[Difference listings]

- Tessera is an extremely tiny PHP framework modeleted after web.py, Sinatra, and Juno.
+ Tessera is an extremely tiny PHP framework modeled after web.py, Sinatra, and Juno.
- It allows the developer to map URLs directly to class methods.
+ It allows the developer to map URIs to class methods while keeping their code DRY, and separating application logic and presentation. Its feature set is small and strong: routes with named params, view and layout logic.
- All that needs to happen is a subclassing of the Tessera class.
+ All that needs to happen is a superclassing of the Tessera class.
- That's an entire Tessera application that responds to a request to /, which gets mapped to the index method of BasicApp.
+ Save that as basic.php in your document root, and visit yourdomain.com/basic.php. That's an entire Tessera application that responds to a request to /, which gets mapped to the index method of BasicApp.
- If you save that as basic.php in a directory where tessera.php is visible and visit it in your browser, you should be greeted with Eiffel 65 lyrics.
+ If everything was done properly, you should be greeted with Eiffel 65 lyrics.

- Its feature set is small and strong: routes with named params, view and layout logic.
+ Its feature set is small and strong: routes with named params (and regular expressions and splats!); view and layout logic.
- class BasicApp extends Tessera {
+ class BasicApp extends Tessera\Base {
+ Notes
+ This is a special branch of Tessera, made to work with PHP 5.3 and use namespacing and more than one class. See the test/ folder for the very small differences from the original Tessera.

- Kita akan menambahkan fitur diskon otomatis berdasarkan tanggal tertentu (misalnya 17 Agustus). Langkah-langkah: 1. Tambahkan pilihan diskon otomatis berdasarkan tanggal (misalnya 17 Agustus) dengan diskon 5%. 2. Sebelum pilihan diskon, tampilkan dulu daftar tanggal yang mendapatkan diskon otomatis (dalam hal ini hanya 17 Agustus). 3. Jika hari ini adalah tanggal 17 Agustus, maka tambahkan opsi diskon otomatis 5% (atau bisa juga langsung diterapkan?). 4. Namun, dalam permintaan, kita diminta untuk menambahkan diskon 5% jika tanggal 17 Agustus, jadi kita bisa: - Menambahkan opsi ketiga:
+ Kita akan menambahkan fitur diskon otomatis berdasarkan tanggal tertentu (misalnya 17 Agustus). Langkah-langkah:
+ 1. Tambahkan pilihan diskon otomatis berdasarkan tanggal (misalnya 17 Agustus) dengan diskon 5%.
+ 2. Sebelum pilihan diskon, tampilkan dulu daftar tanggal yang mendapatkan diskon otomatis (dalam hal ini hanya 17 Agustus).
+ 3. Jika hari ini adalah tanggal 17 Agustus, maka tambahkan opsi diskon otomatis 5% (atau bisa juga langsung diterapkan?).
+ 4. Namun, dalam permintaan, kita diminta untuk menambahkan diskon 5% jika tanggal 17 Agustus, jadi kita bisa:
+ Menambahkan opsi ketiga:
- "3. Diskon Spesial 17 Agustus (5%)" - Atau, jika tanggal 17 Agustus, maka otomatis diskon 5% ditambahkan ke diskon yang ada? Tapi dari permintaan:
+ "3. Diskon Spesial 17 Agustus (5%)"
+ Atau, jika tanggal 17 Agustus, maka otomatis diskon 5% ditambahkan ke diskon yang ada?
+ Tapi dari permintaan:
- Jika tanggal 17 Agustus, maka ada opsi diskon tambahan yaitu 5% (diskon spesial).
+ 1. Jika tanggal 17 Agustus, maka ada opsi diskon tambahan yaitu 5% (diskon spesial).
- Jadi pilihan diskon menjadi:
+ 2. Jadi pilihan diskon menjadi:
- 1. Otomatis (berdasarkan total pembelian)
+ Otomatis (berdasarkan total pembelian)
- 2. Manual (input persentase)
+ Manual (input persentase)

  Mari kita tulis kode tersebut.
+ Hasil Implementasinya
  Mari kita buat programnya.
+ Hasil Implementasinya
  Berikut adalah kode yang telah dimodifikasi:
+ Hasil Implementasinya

• What the task asks
The number of lines above containing the word "responds" is all that should be returned.

• Answer section
2